• EXTRACTED RECORDS
□ □ □ □ □
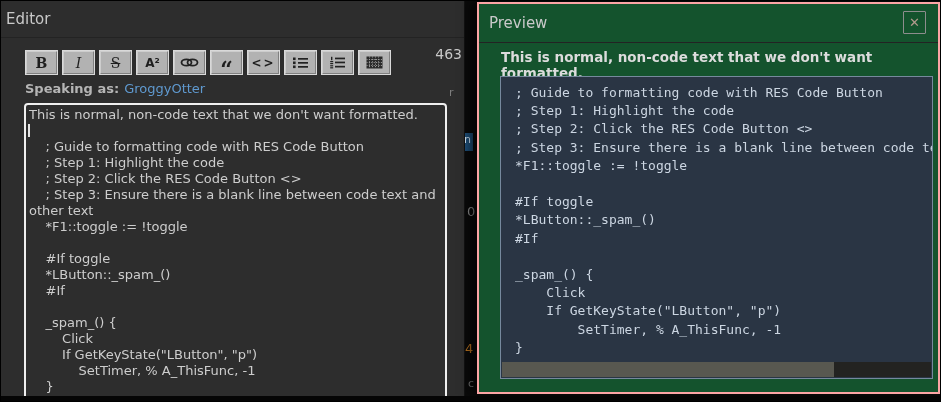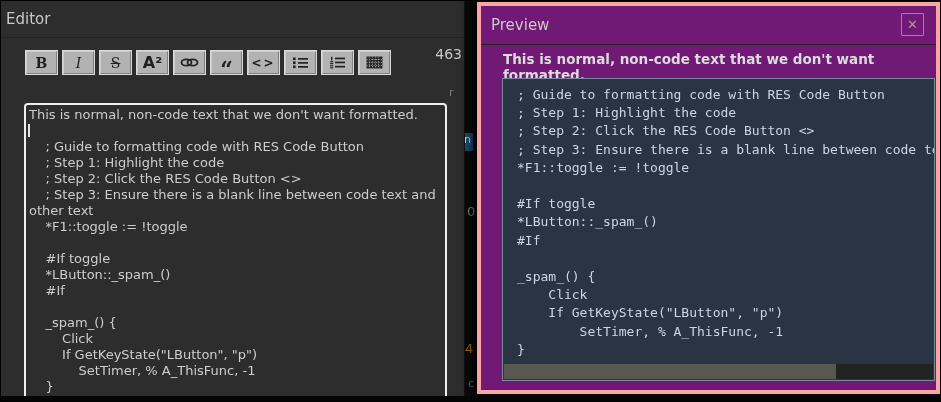--- a/index.html
+++ b/index.html
@@ -63,8 +63,8 @@
   
   .preview-panel {
     position:absolute; left:477px; top:2px; width:463px; height:392px;
-    background:#701a75; z-index:2; overflow:hidden;
-    border:4px solid #fca5a5;
+    background:#14532d; z-index:2; overflow:hidden;
+    border:2px solid #fca5a5;
     box-shadow:-7px 0 10px rgba(0,0,0,.6);
   }
   .preview-header {

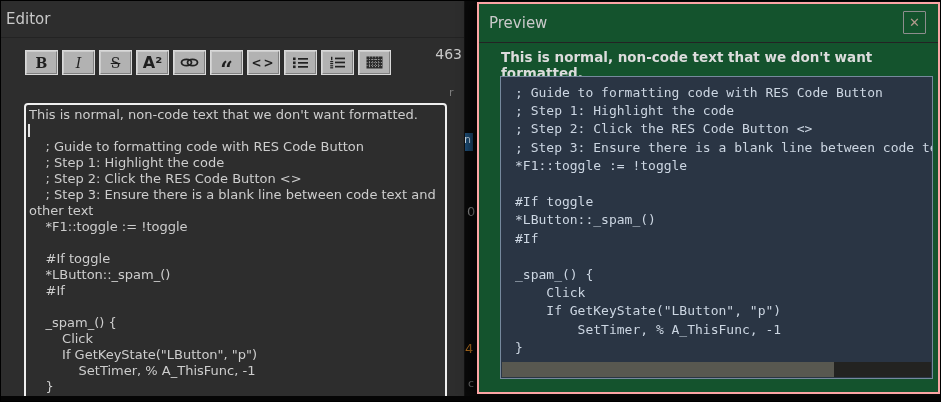--- a/index.html
+++ b/index.html
@@ -33,7 +33,7 @@
   .g-bold   { font-family:"DejaVu Serif","Liberation Serif",serif; font-weight:bold; font-size:14px; }
   .g-italic { font-family:"DejaVu Serif","Liberation Serif",serif; font-style:italic; font-size:14px; }
   .g-strike { font-family:"DejaVu Serif","Liberation Serif",serif; font-size:14px; text-decoration:line-through; }
-  .g-sup    { font-size:16px; font-weight:bold; }
+  .g-sup    { font-size:12px; font-weight:bold; }
   .g-quote  { font-family:"DejaVu Serif","Liberation Serif",serif; font-weight:bold; font-size:22px; line-height:8px; margin-top:12px; }
   .g-code   { font-size:12px; font-weight:bold; letter-spacing:2px; }
   .char-counter {

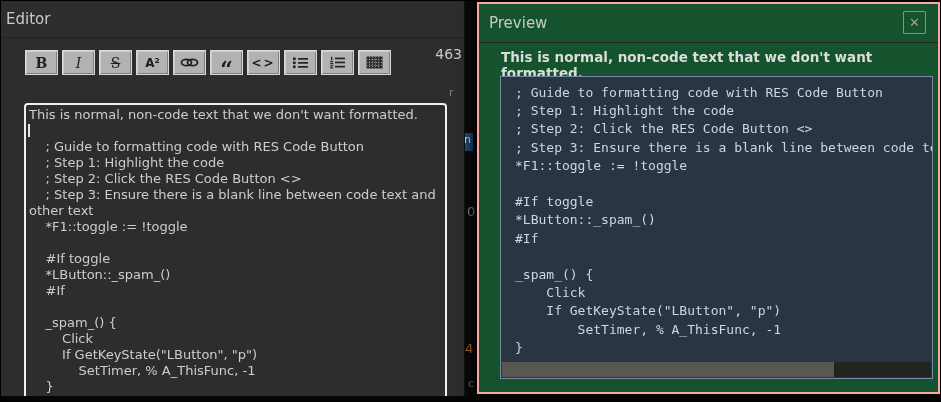--- a/index.html
+++ b/index.html
@@ -176,6 +176,9 @@
 
   <div class="char-counter">463</div>
 
+  <div class="speaking-row">
+    <span>Speaking as:</span><span class="username-link">GroggyOtter</span>
+  </div>
 
   <span class="clipped-frag">r</span>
□ □ □ □ □
• TRY IT
Set the records down again word for word; the pictures stay out.

• EXERCISE OUTPUT
--- a/index.html
+++ b/index.html
@@ -63,8 +63,8 @@
   
   .preview-panel {
     position:absolute; left:477px; top:2px; width:463px; height:392px;
-    background:#701a75; z-index:2; overflow:hidden;
-    border:4px solid #fca5a5;
+    background:#14532d; z-index:2; overflow:hidden;
+    border:2px solid #fca5a5;
     box-shadow:-7px 0 10px rgba(0,0,0,.6);
   }
   .preview-header {

--- a/index.html
+++ b/index.html
@@ -33,7 +33,7 @@
   .g-bold   { font-family:"DejaVu Serif","Liberation Serif",serif; font-weight:bold; font-size:14px; }
   .g-italic { font-family:"DejaVu Serif","Liberation Serif",serif; font-style:italic; font-size:14px; }
   .g-strike { font-family:"DejaVu Serif","Liberation Serif",serif; font-size:14px; text-decoration:line-through; }
-  .g-sup    { font-size:16px; font-weight:bold; }
+  .g-sup    { font-size:12px; font-weight:bold; }
   .g-quote  { font-family:"DejaVu Serif","Liberation Serif",serif; font-weight:bold; font-size:22px; line-height:8px; margin-top:12px; }
   .g-code   { font-size:12px; font-weight:bold; letter-spacing:2px; }
   .char-counter {

--- a/index.html
+++ b/index.html
@@ -176,6 +176,9 @@
 
   <div class="char-counter">463</div>
 
+  <div class="speaking-row">
+    <span>Speaking as:</span><span class="username-link">GroggyOtter</span>
+  </div>
 
   <span class="clipped-frag">r</span>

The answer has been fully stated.